- _Exercise_
Within the entries below, find the portion that opens with the line containing "use Tools → Add-ons → Install from file..." and closes with the line containing "recommended for production).". Retype that portion exactly and only.

- _Material for this exercise_
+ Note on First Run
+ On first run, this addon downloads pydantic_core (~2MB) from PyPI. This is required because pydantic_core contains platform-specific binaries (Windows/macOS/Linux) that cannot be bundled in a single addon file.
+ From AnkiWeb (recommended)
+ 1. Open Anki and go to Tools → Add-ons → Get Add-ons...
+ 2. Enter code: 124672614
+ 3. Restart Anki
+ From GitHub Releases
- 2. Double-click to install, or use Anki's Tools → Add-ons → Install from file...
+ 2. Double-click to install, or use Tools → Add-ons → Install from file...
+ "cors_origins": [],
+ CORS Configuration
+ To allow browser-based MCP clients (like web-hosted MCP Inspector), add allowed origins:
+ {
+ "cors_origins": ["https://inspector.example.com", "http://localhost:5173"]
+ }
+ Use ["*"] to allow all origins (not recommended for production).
--
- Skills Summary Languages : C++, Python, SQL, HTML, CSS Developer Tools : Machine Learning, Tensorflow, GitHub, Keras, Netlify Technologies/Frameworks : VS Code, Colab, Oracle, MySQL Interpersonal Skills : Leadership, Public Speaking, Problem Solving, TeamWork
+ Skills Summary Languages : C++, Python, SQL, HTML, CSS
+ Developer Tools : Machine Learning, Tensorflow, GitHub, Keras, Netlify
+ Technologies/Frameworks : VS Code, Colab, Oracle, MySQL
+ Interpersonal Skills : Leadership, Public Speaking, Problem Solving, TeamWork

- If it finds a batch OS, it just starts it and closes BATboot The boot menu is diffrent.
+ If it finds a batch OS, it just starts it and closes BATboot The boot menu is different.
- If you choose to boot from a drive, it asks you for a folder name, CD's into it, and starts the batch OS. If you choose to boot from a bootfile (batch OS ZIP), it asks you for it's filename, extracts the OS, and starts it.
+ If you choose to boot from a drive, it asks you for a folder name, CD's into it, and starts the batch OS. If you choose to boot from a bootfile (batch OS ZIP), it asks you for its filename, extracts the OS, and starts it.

- _Exercise answer_
+ 2. Double-click to install, or use Tools → Add-ons → Install from file...
+ "cors_origins": [],
+ CORS Configuration
+ To allow browser-based MCP clients (like web-hosted MCP Inspector), add allowed origins:
+ {
+ "cors_origins": ["https://inspector.example.com", "http://localhost:5173"]
+ }
+ Use ["*"] to allow all origins (not recommended for production).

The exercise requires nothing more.